Gift and Estate Tax Exemption
The gift and estate tax exemption is the maximum amount of wealth that can be passed on from one generation to the next without incurring the federal gift or estate tax. The current exemption is $11.58 million for each individual ($23.16 million for a married couple), meaning that an individual can make lifetime gifts or bequeath to descendants up to $11.58 million tax-free. Prior to 2018, the exemption amount was $5 million (indexed for inflation) for several years but was doubled by the Tax Cuts and Jobs Act passed at the end of 2017. The exemption at its current level is scheduled to sunset at the end of 2025, at which point it will revert back to half of the inflation-adjusted amount at that time. In addition, the current top marginal gift and estate tax rate of 40% will increase to 55% in 2026.
Proposed Tax Increases
Many commentators have suggested that one of the first policy goals for a Democratic administration, if elected, would be to overhaul the tax code. Joe Biden’s recently published tax plan proposes several tax increases on the wealthy, including an elimination of the step-up in basis of assets that occurs upon an individual’s death. While not specifically addressing the gift and estate tax exemption, Biden has previously indicated that he would aim to restore the exemption amount to “historical norms” (likely in the $3.5 to $5 million range, adjusted for inflation, although historically the exemption has been as low as $1 million). If a decrease to the exemption amount is enacted in 2021, it could potentially be made retroactive to January 1, 2021, meaning that any estate planning strategies utilizing the current amount would need to be completed by then.
Potential Planning Strategies
To mitigate the risks posed by an unfavorable change to the federal gift and estate tax rules, an individual can make a gift of assets prior to December 31, 2020 and lock in the current, generous exemption amount as well as generally reduced business and asset valuations. By making such a gift, the assets would be removed from the present owner’s estate and any future appreciation would also avoid any gift or estate taxes. While such a gift can be made outright to an individual, many donors would prefer to place the gifts in trust or into an entity such as an LLC or family partnership. Below are just a few of the techniques that can be used to implement a gifting strategy without providing the recipient immediate access to and control over the assets:
- Family Limited Partnership: This technique involves placing assets in a partnership (or LLC, or other similar business entity) prior to gifting them. By gifting units in the partnership rather than the assets themselves, a marketability discount may be applied to reduce the value of the gift.

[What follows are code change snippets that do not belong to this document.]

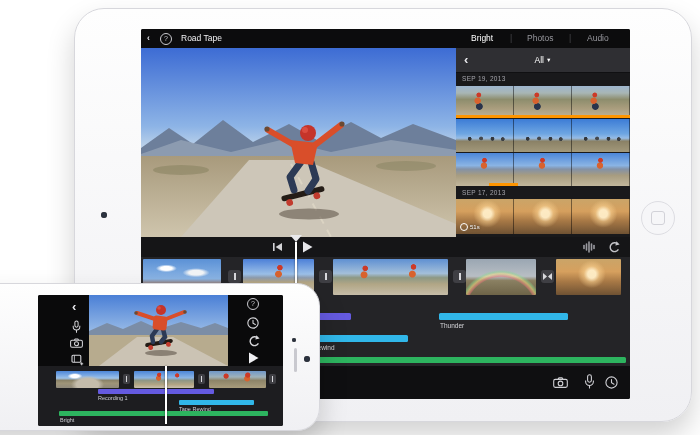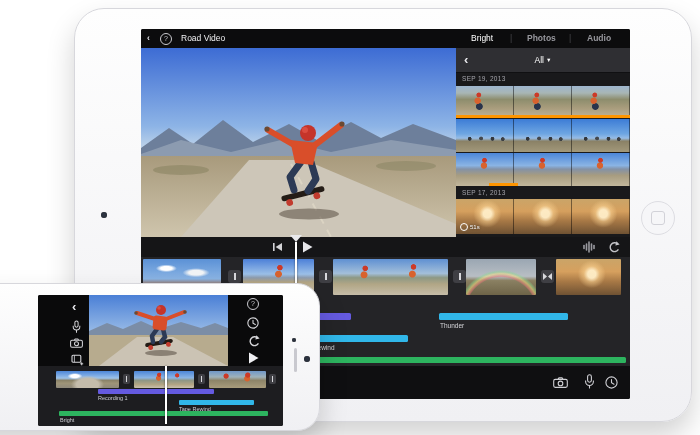--- a/index.html
+++ b/index.html
@@ -118,7 +118,7 @@
     <div class="navbar">
       <span class="t chev" style="left:6px;">‹</span>
       <span class="help-circle" style="left:19px;top:4px;">?</span>
-      <span class="t" style="left:40px;">Road Video</span>
+      <span class="t" style="left:40px;">Road Tape</span>
       <span class="t" style="left:330px;color:#fff;">Bright</span>
       <span class="t tab-sep" style="left:369px;">|</span>
       <span class="t tab-inactive" style="left:386px;">Photos</span>

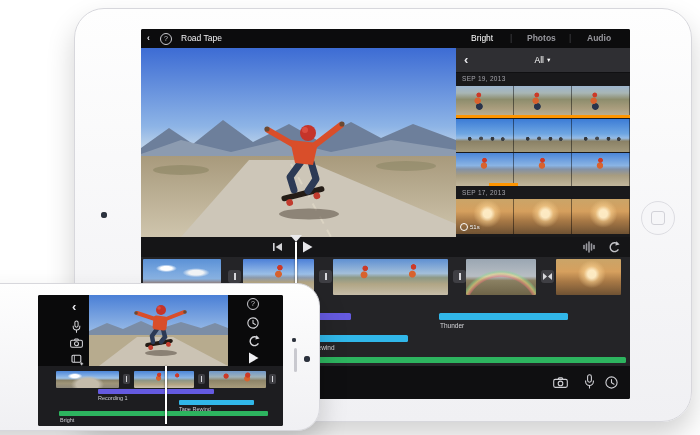--- a/index.html
+++ b/index.html
@@ -24,7 +24,7 @@
   .help-circle{position:absolute;width:10px;height:10px;border:1px solid #c9c9ce;border-radius:50%;
                color:#c9c9ce;font-size:7px;line-height:10px;text-align:center;}
   .chev{color:#e8e8ec;font-size:13px;font-weight:bold;line-height:19px;}
-  .tab-inactive{color:#97979d;font-weight:bold;} .tab-sep{color:#48484d;}
+  .tab-inactive{color:#97979d;} .tab-sep{color:#48484d;}
   
   .media{position:absolute;left:315px;top:19px;width:174px;height:189px;background:#19191b;}
   .media-hd{position:absolute;left:0;top:0;width:174px;height:24px;background:#2f2f33;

- Intentionally Defective Grantor Trust (“IDGT”): In this structure, the owner of the assets can either gift the assets to the IDGT or sell them in exchange for a promissory note. Since the grantor is still deemed to own the assets for income tax purposes, the transferor’s estate can be further reduced by the income taxes due on the trust’s future income.
- Spousal Lifetime Access Trust (“SLAT”): For individuals with spouses, a SLAT can be used to provide for future generations while allowing the beneficiary spouse access to funds if he or she needs them. Such trusts can be funded by both spouses for the benefit of the other.
There is no guarantee that estate and gift tax laws, as well as generally reduced business and asset valuations, will change in the near future, even with a Democratic victory in the November elections. However, individuals with substantial assets and unused gift and estate tax exemption amounts should consider contacting an estate planning professional to discuss potential strategies that can be implemented before the end of the year.